Serviceparam Optimizer supports parameter optimization for MindIE in A2 single-node PD disaggregation scenarios (lightweight mode only). This requires a Kubernetes deployment. Ensure that Kubernetes can successfully start the MindIE service.
Set the kubectl_default_path field in config.toml to the single-node execution directory extracted from the Kubernetes installation script. The directory structure must be as follows:
K8s_v1.23_MindCluster.7.1.RC1.B098.aarch/
├── all_label_a2.sh
├── all_label_a3.sh
├── Ascend-docker-runtime_7.1.RC1_linux-aarch64.run
├── Ascend-mindxdl-ascend-operator_7.1.RC1_linux-aarch64/
├── Ascend-mindxdl-clusterd_7.1.RC1_linux-aarch64/
├── Ascend-mindxdl-device-plugin_7.1.RC1_linux-aarch64/
├── Ascend-mindxdl-noded_7.1.RC1_linux-aarch64/
├── Ascend-mindxdl-volcano_7.1.RC1_linux-aarch64/
├── k8s
│ ├── alpine.tar
│ ├── calico3_23.yaml
│ ├── k8s1_23_0+calico3_23.tar.gz
│ └── ubuntu-18.04.tar
└── kubernetes
│ ├── Packages.gz
│ ├── kubeadm_1.23.0-00_arm64.deb
│ ├── kubectl_1.23.0-00_arm64.deb
│ ├── kubelet_1.23.0-00_arm64.deb
│ ├── ...
│ └── zlib1g_1%3a1.2.11.dfsg-2ubuntu9.2_arm64.deb
└── kubernetes_deploy_scripts_latest
├──boot_helper
├──chat.sh
├──conf
├──delete.sh
├──deploy_ac_job.py
├──deployment
├──deploy.sh
├──envcheck.sh
├──gen_ranktable_helper
├──log.sh
├──pd_scripts_single
├──show_logs.sh
├──user_config.json
├──user_config_base_A3.json
Configuration example:
kubectl_default_path = "K8s_v1.23_MindCluster.7.1.RC1.B098.aarch/kubernetes_deploy_scripts_latest" # Use an absolute path.
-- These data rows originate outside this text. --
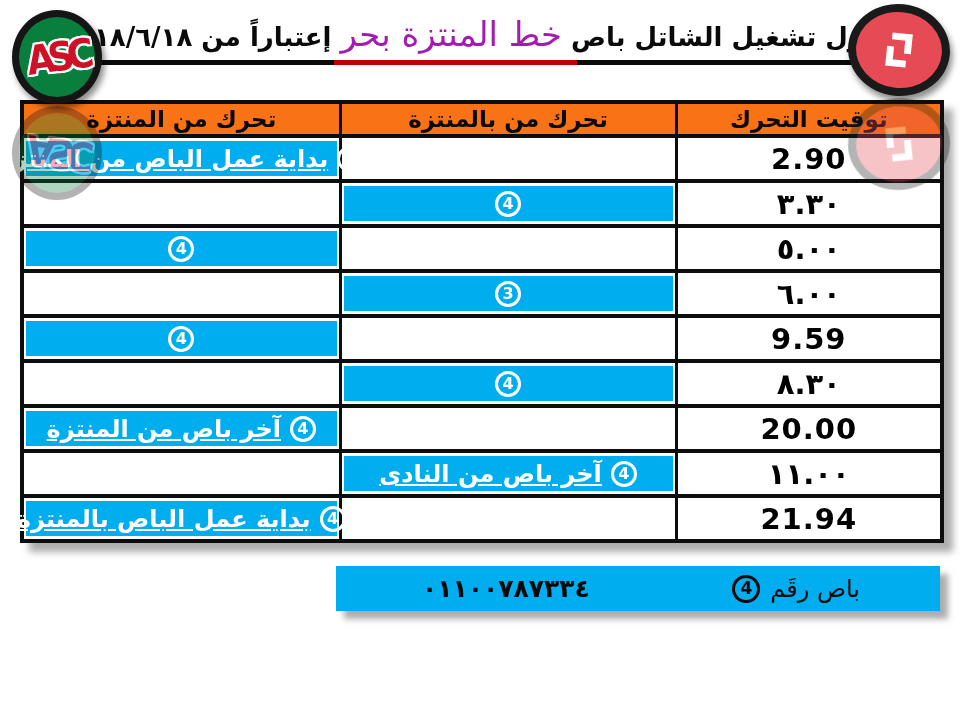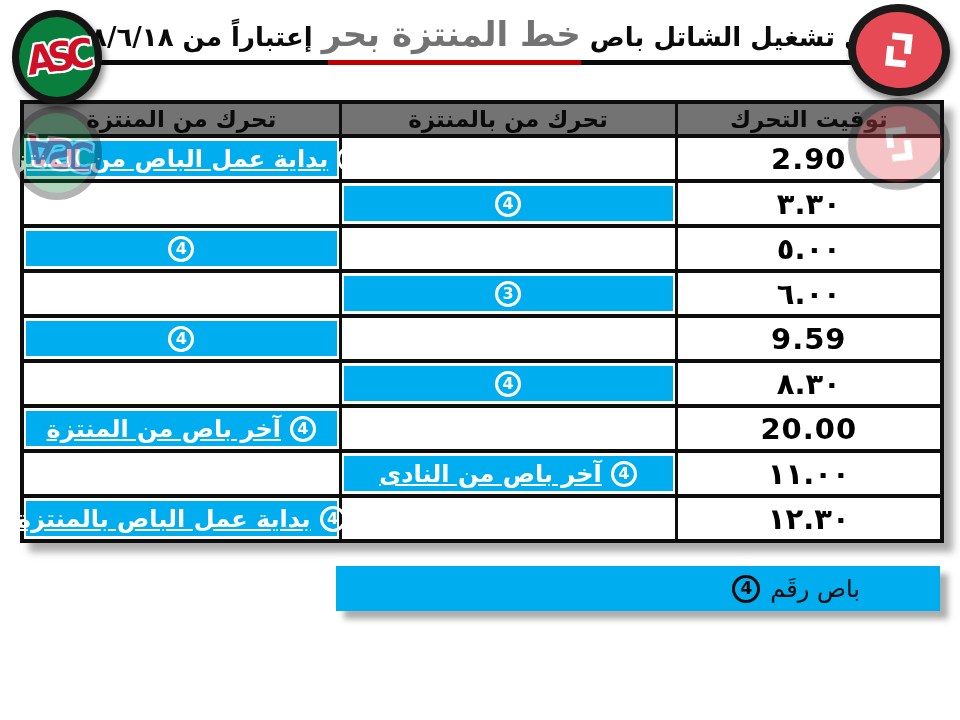--- a/index.html
+++ b/index.html
@@ -43,7 +43,7 @@
   .title .red-underline { position: absolute; bottom: 0; left: 33.5%; width: 27.5%;
     height: 5px; background: #c00000; z-index: 1; }
   .title .t-black { font-weight: bold; font-size: 26px; color: #0a0a0a; white-space: nowrap; }
-  .title .t-red { font-weight: bold; font-size: 34px; color: #737373; white-space: nowrap; }
+  .title .t-red { font-weight: normal; font-size: 34px; color: #a21caf; white-space: nowrap; }
   .title .t-bracket { font-weight: bold; font-size: 20px; color: #0a0a0a; }
 
   

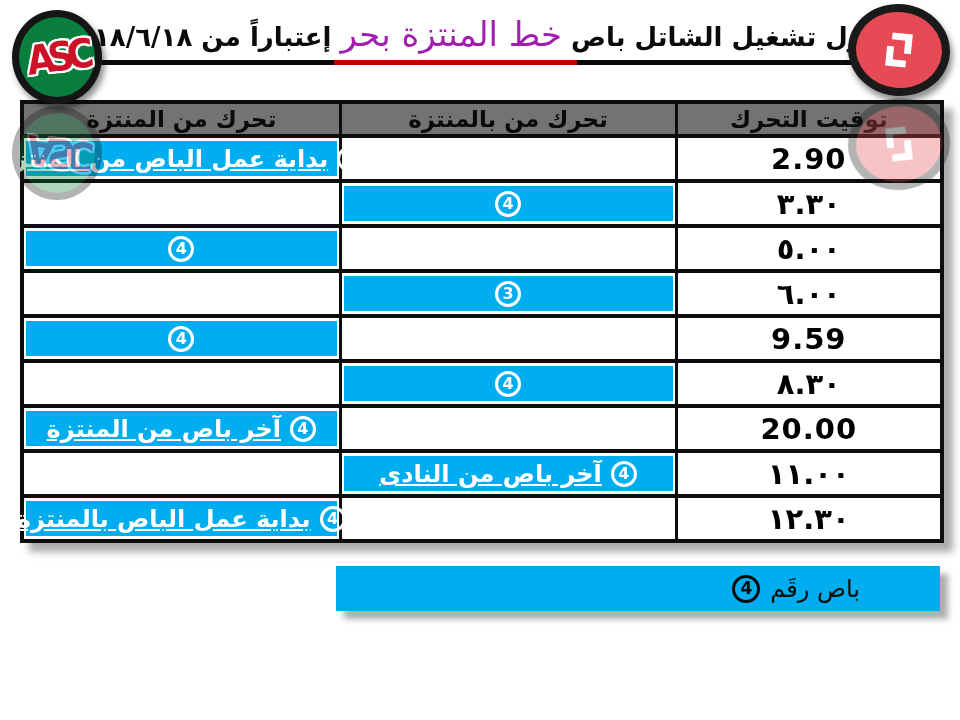--- a/index.html
+++ b/index.html
@@ -61,7 +61,7 @@
   col.c-time { width: 266px; }
   col.c-sport { width: 336px; }
   col.c-mont { width: 318px; }
-  th.hcell { height: 34px; font-size: 23px; font-weight: bold; color: #0a0a0a; background: #737373; }
+  th.hcell { height: 34px; font-size: 23px; font-weight: bold; color: #0a0a0a; background: #f97316; }
   td.tcell { height: 41px; font-size: 29px; font-weight: bold; color: #000; letter-spacing: 1px; }
   td.scell, td.mcell { height: 41px; background: #fff; }
   .hl {

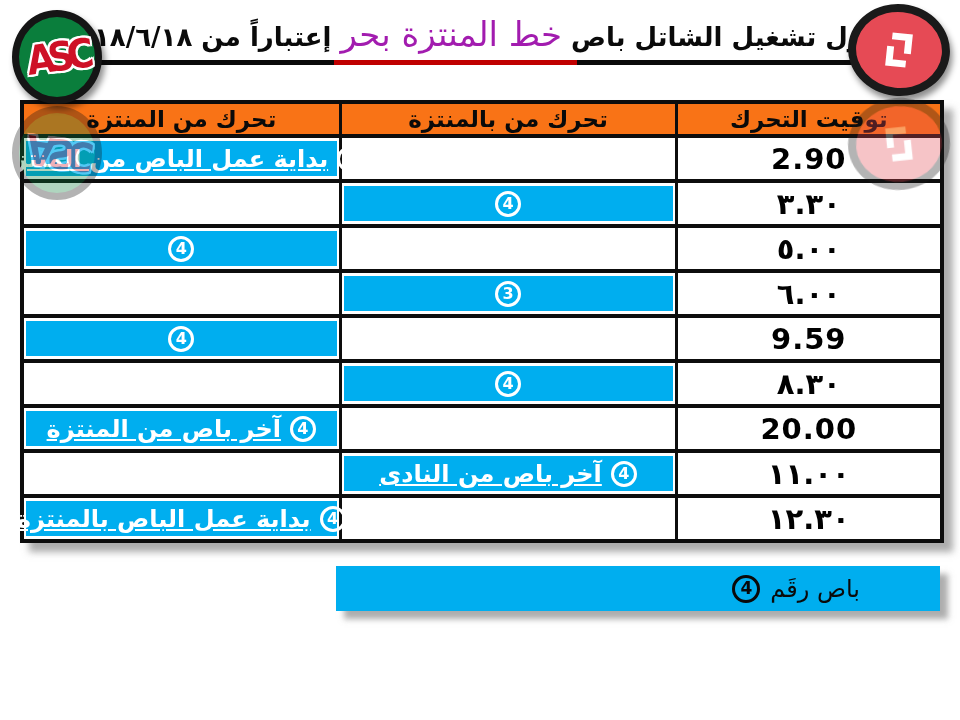--- a/index.html
+++ b/index.html
@@ -224,7 +224,7 @@
         <td class="mcell"></td>
       </tr>
       <tr>
-        <td class="tcell">١٢.٣٠</td>
+        <td class="tcell">21.94</td>
         <td class="scell"></td>
         <td class="mcell">
           <div class="hl">

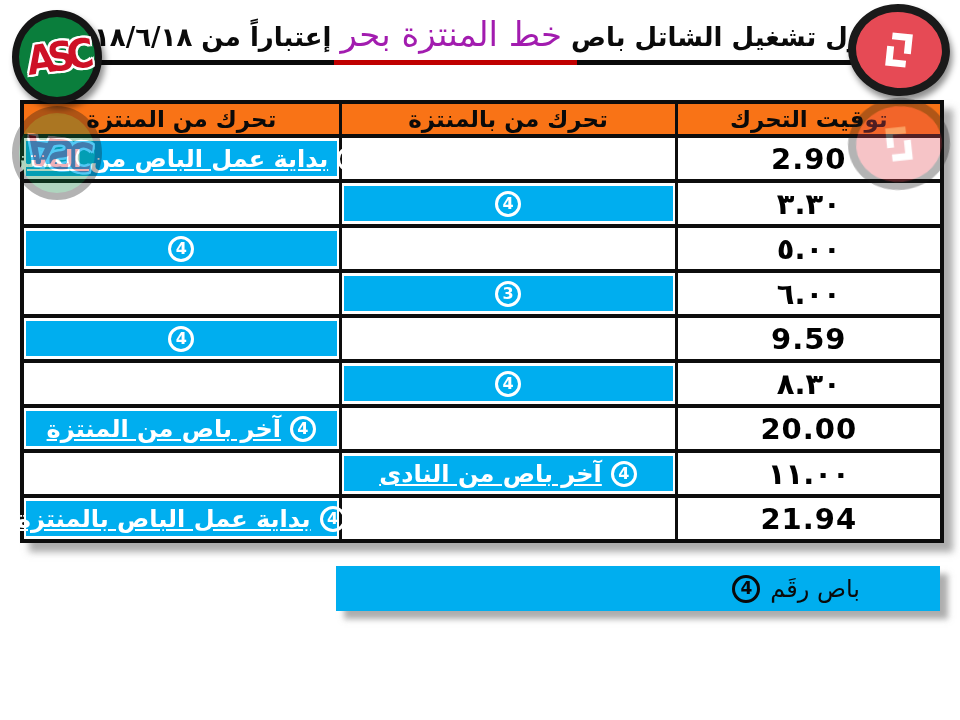--- a/index.html
+++ b/index.html
@@ -241,6 +241,7 @@
       <span class="footer-label">باص رقَم</span>
       <span class="circ">4</span>
     </div>
+    <div class="footer-phone">٠١١٠٠٧٨٧٣٣٤</div>
   </div>
 
 </div>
To optimize PD ratio parameters, add the following to the mindie section in config.toml:
[[mindie.target_field]]
name = "default_p_rate"
config_position = "default_p_rate"
min = 1
max = 3
dtype = "int"
value = 1
[[mindie.target_field]]
name = "default_d_rate"
config_position = "default_d_rate"
min = 1
max = 3
dtype = "share" #Indicates that this parameter is related to default_p_rate. The sum of the two values is fixed.
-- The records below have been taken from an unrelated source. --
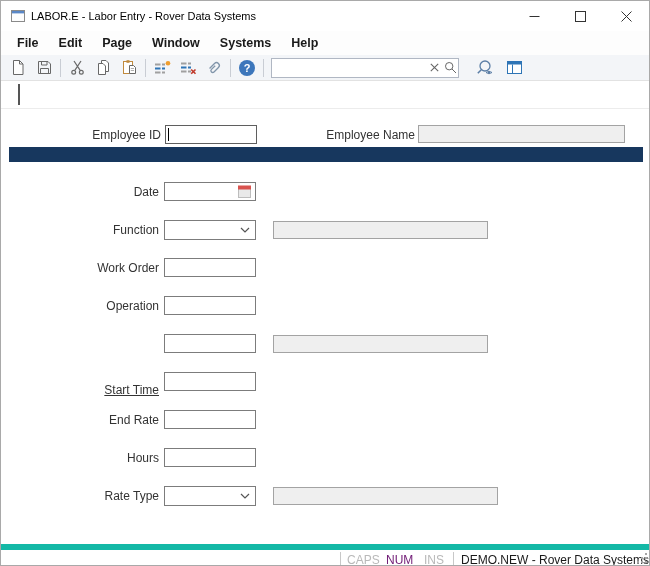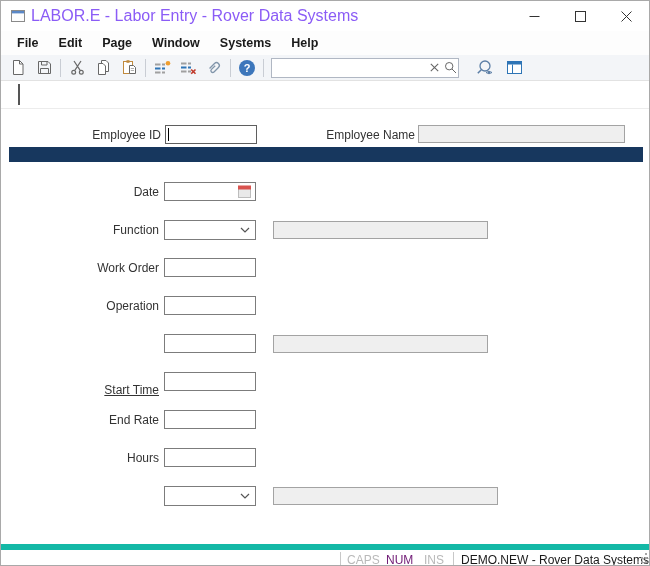--- a/index.html
+++ b/index.html
@@ -14,7 +14,7 @@
   
   .titlebar { position:absolute; left:0; top:0; width:100%; height:30px; background:#fff; }
   .win-icon { position:absolute; left:10px; top:9px; width:14px; height:12px; }
-  .title-text { position:absolute; left:30px; top:0; line-height:30px; font-size:16px; color:#8b5cf6; white-space:nowrap; }
+  .title-text { position:absolute; left:30px; top:0; line-height:30px; font-size:11px; color:#000000; white-space:nowrap; }
   .caption-buttons { position:absolute; right:0; top:0; height:30px; display:flex; }
   .cap-btn { width:46px; height:30px; display:flex; align-items:center; justify-content:center; }
 

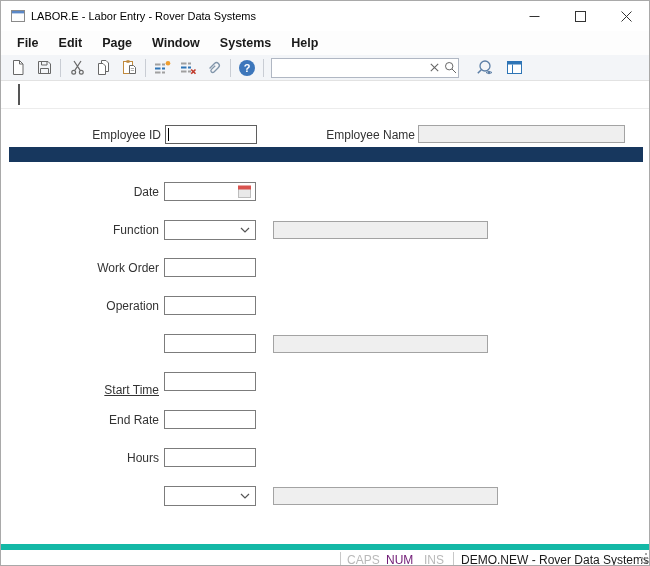--- a/index.html
+++ b/index.html
@@ -286,6 +286,7 @@
     <span class="field-label" style="left:18px; top:370px; width:140px;">Hours</span>
     <input class="text-input" style="left: 163px; top: 367px;" value="">
 
+    <span class="field-label" style="left:18px; top:408px; width:140px;">Rate Type</span>
     <div class="dropdown" style="left:163px; top:405px;">
       <span class="dd-value"></span>
       <span class="icon">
dtype_param = "default_p_rate"
Plugin Mode
Serviceparam Optimizer supports user-defined inference frameworks and benchmark tools. You can configure them as needed by adapting to the plugin interface and registering the corresponding plugin. For details, see Plugin Development Guide.
Log Description
The default log level during optimization is INFO. To view detailed per-iteration logs, set the following environment variable before running the tool:
export MODELEVALSTATE_LEVEL=DEBUG
The status of each iteration is printed to the console. Detailed MindIE/vLLM logs are redirected to /tmp. The exact file path is shown in the console output for debugging.